[Records contained in a dataset]

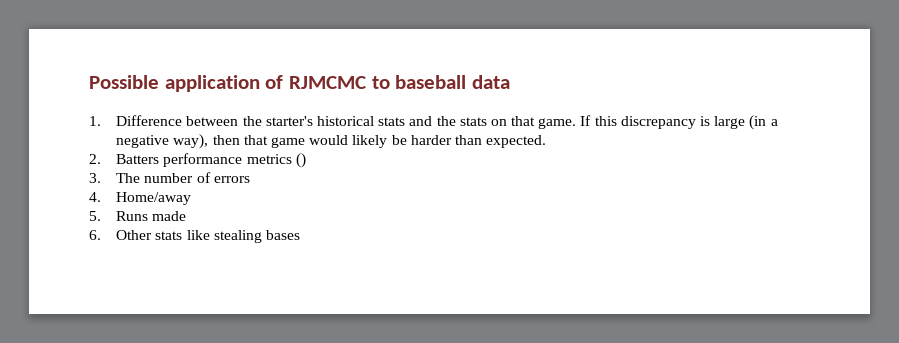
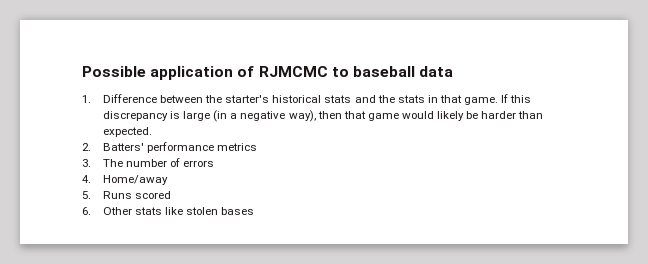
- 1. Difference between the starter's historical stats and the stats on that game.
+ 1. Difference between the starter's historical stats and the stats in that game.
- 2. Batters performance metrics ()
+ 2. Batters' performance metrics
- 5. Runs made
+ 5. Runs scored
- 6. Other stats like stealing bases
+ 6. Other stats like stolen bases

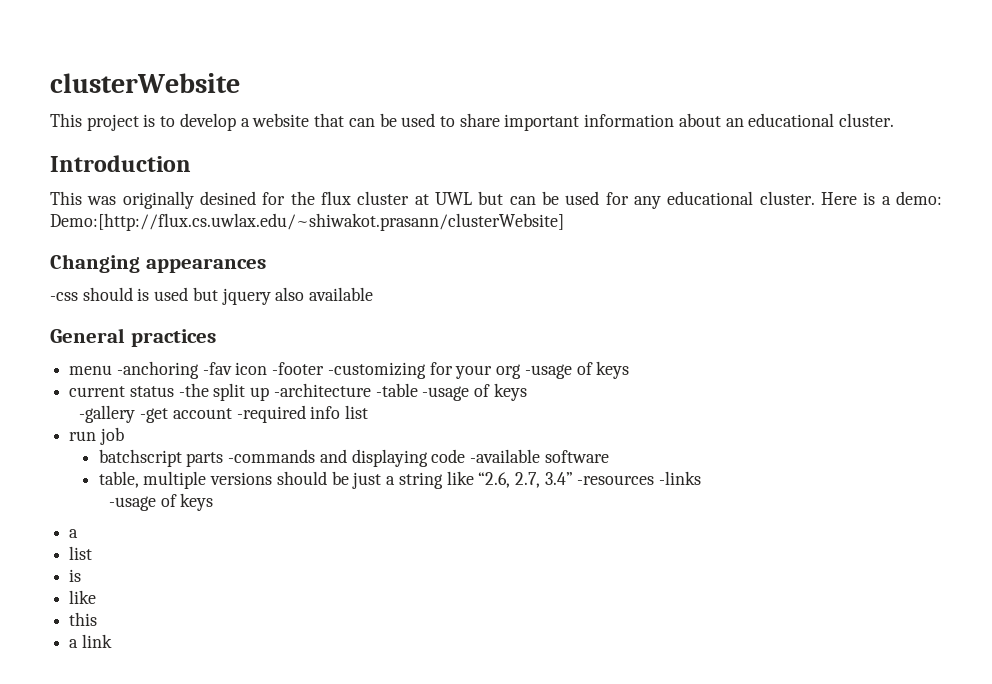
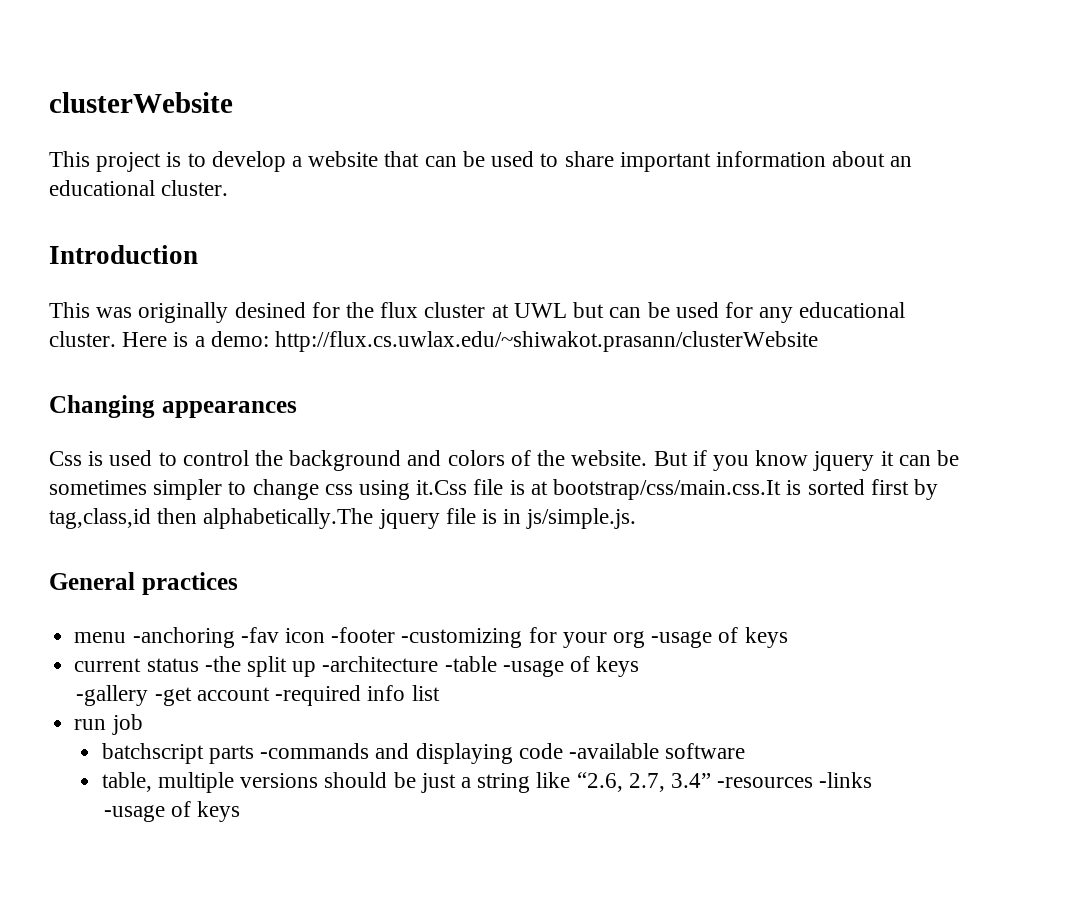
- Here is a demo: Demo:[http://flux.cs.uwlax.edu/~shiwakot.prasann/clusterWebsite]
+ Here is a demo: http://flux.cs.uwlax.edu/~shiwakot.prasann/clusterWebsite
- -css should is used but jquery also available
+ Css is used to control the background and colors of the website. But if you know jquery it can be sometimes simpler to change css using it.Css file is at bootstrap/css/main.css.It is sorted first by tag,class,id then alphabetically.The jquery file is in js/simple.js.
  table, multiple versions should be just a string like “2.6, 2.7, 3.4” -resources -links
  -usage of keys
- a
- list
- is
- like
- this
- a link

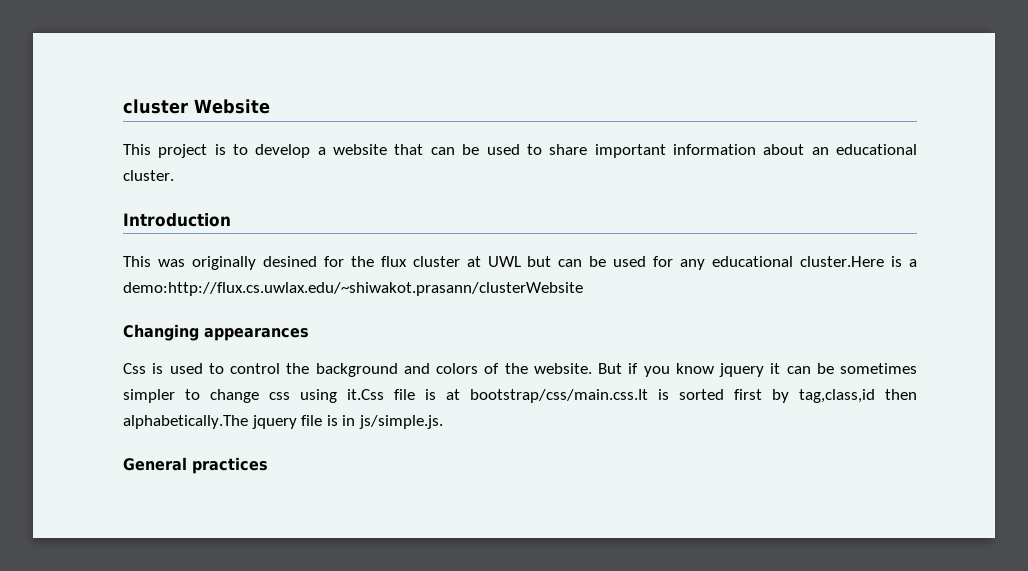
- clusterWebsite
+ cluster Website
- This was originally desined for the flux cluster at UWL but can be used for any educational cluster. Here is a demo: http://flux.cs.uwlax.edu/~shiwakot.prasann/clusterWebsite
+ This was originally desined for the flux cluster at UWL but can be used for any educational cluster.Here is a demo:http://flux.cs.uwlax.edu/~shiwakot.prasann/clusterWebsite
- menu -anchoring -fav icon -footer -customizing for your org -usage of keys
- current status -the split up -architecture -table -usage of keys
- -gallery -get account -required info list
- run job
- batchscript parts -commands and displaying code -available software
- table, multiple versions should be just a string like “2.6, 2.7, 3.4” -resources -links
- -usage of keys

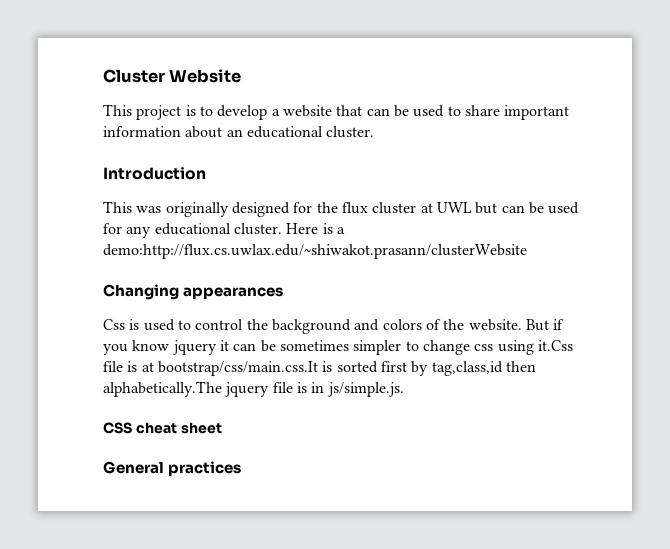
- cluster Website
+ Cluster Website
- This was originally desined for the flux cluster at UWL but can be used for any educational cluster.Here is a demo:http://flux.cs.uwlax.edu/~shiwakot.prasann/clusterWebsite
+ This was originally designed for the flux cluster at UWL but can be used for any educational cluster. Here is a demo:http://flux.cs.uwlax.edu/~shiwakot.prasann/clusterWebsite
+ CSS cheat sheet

**Try it**. Output all of the records exactly as they appear above, but not the pictures.

**Solution for this problem**.
- 1. Difference between the starter's historical stats and the stats on that game.
+ 1. Difference between the starter's historical stats and the stats in that game.
- 2. Batters performance metrics ()
+ 2. Batters' performance metrics
- 5. Runs made
+ 5. Runs scored
- 6. Other stats like stealing bases
+ 6. Other stats like stolen bases

- Here is a demo: Demo:[http://flux.cs.uwlax.edu/~shiwakot.prasann/clusterWebsite]
+ Here is a demo: http://flux.cs.uwlax.edu/~shiwakot.prasann/clusterWebsite
- -css should is used but jquery also available
+ Css is used to control the background and colors of the website. But if you know jquery it can be sometimes simpler to change css using it.Css file is at bootstrap/css/main.css.It is sorted first by tag,class,id then alphabetically.The jquery file is in js/simple.js.
  table, multiple versions should be just a string like “2.6, 2.7, 3.4” -resources -links
  -usage of keys
- a
- list
- is
- like
- this
- a link

- clusterWebsite
+ cluster Website
- This was originally desined for the flux cluster at UWL but can be used for any educational cluster. Here is a demo: http://flux.cs.uwlax.edu/~shiwakot.prasann/clusterWebsite
+ This was originally desined for the flux cluster at UWL but can be used for any educational cluster.Here is a demo:http://flux.cs.uwlax.edu/~shiwakot.prasann/clusterWebsite
- menu -anchoring -fav icon -footer -customizing for your org -usage of keys
- current status -the split up -architecture -table -usage of keys
- -gallery -get account -required info list
- run job
- batchscript parts -commands and displaying code -available software
- table, multiple versions should be just a string like “2.6, 2.7, 3.4” -resources -links
- -usage of keys

- cluster Website
+ Cluster Website
- This was originally desined for the flux cluster at UWL but can be used for any educational cluster.Here is a demo:http://flux.cs.uwlax.edu/~shiwakot.prasann/clusterWebsite
+ This was originally designed for the flux cluster at UWL but can be used for any educational cluster. Here is a demo:http://flux.cs.uwlax.edu/~shiwakot.prasann/clusterWebsite
+ CSS cheat sheet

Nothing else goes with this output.